Commercial salad spinner

Commercial salad spinner

Some food preparations

Pizza Scales Tomato Slicers Globe Mixer Parts and Accessories Commercial Food Processor Parts and Accessories Commercial Immersion Mixers Bread Slicers Bagel Slicers Vacuum Packaging Machine Bags Vacuum Packaging Machine Parts and Accessories Food Dehydrator Parts and Accessories They have a drainage insert, allowing water to drain quickly and easily to the spinner’s bottom and stay separate from your vegetables. The crank on manual commercial salad dryers lets you spin the insert as long as possible before you extract water.

Choose from different dryer sizes to fit several lettuce heads at a time.

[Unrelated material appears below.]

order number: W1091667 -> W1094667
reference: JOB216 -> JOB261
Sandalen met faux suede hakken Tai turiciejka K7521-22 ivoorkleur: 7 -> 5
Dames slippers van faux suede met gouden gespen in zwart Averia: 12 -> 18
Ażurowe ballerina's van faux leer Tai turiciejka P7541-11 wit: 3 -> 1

Some of our commercial salad spinners come with hoses in the bucket’s bottom, so you can drain water and avoid salad re-soaking. Besides manual choices, you can also select an electric salad spinner, suitable for large commercial facilities such as cafeterias, nursing homes and health care facilities that need to wash and dry large amounts of lettuce and greens.

If you’re serving massive quantities of house salad at your restaurant or having a fully stocked salad bar at your buffet, an industrial salad spinner can cut down on preparation time and keep your lettuce soggy. Although a salad dryer is ideal for washing lettuce, spinach, kale, and other greens, after washing you can use these items to dry many different vegetables.

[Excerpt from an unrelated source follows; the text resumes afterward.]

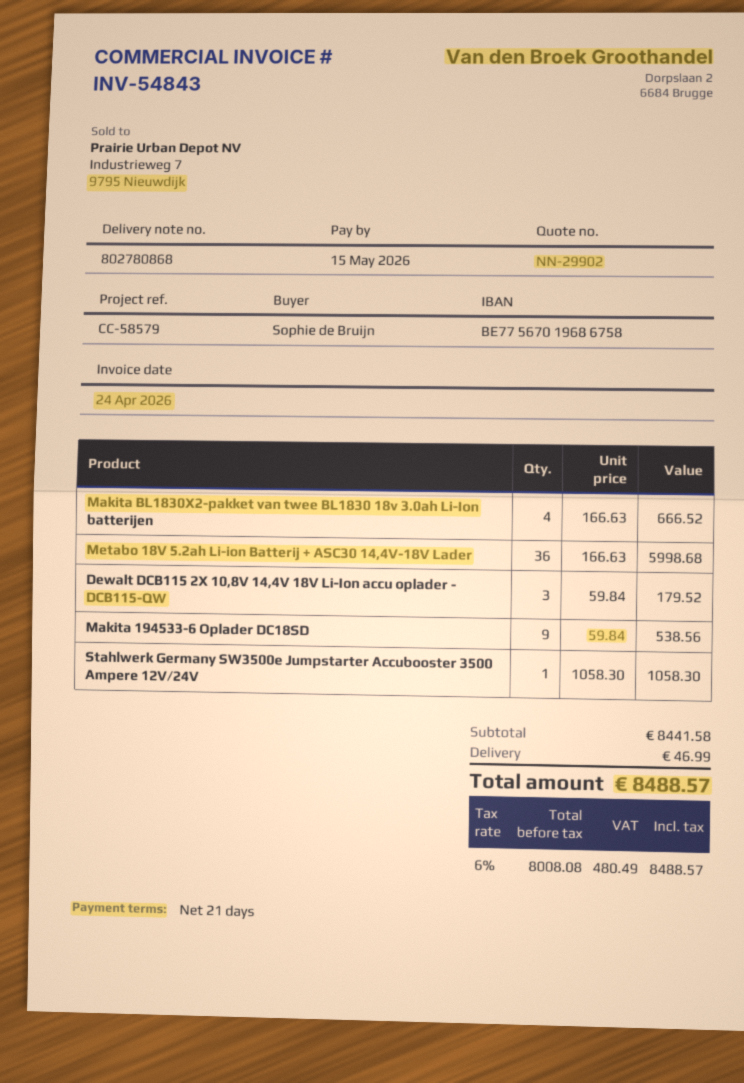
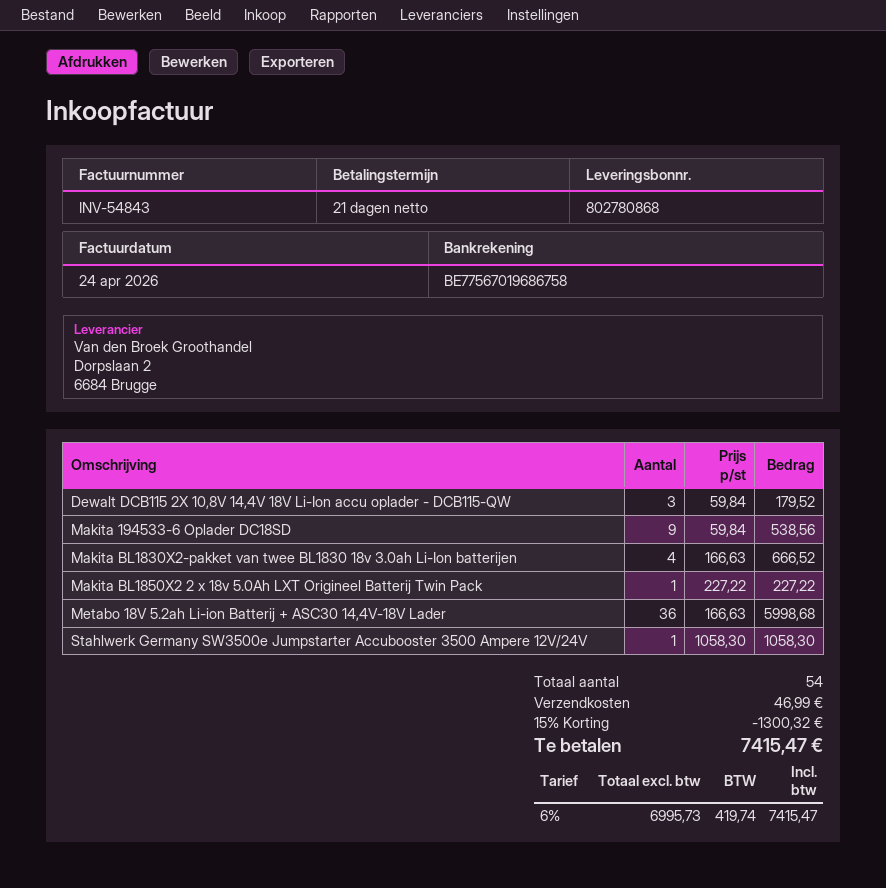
Makita BL1850X2 2 x 18v 5.0Ah LXT Origineel Batterij Twin Pack: none -> 1 x 227.22 = 227.22
discount: none -> 15% = 1300.32
net: 8008.08 -> 6995.73
tax: 6% = 480.49 -> 6% = 419.74
total: 8488.57 -> 7415.47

Best of all, you can find lettuce spinners in a variety of sizes and capacities so you can choose the one that best fits your establishment’s needs. Check out our vegetable cutters, mandolins and other great products from Option Cambro Hobart Rubbermaid Sammic Matfer Bourgeat and Delfield for additional food preparations.

CMI 5 Gal/20 Qt Large Commercial Salt Spinner Jumbo Manual Lettuce Dryer-Dries up to 7 Heads of Lettuce MUELLER Large 5L Salt Spinner Vegetable Washer with Bowl, Anti-Wobble Software, Lockable Colander Basket and Smart Lock Cover – Lettuce Washer and Dryer – Quick Water Drain System and Portable Storage Dynamic E001 Manual Salt Spinner 2.5 Gallons, Dries up to 4 Heads of Lettuce Wutfly 5 Gallon Large C

What’s a salad spinner and what’s it for?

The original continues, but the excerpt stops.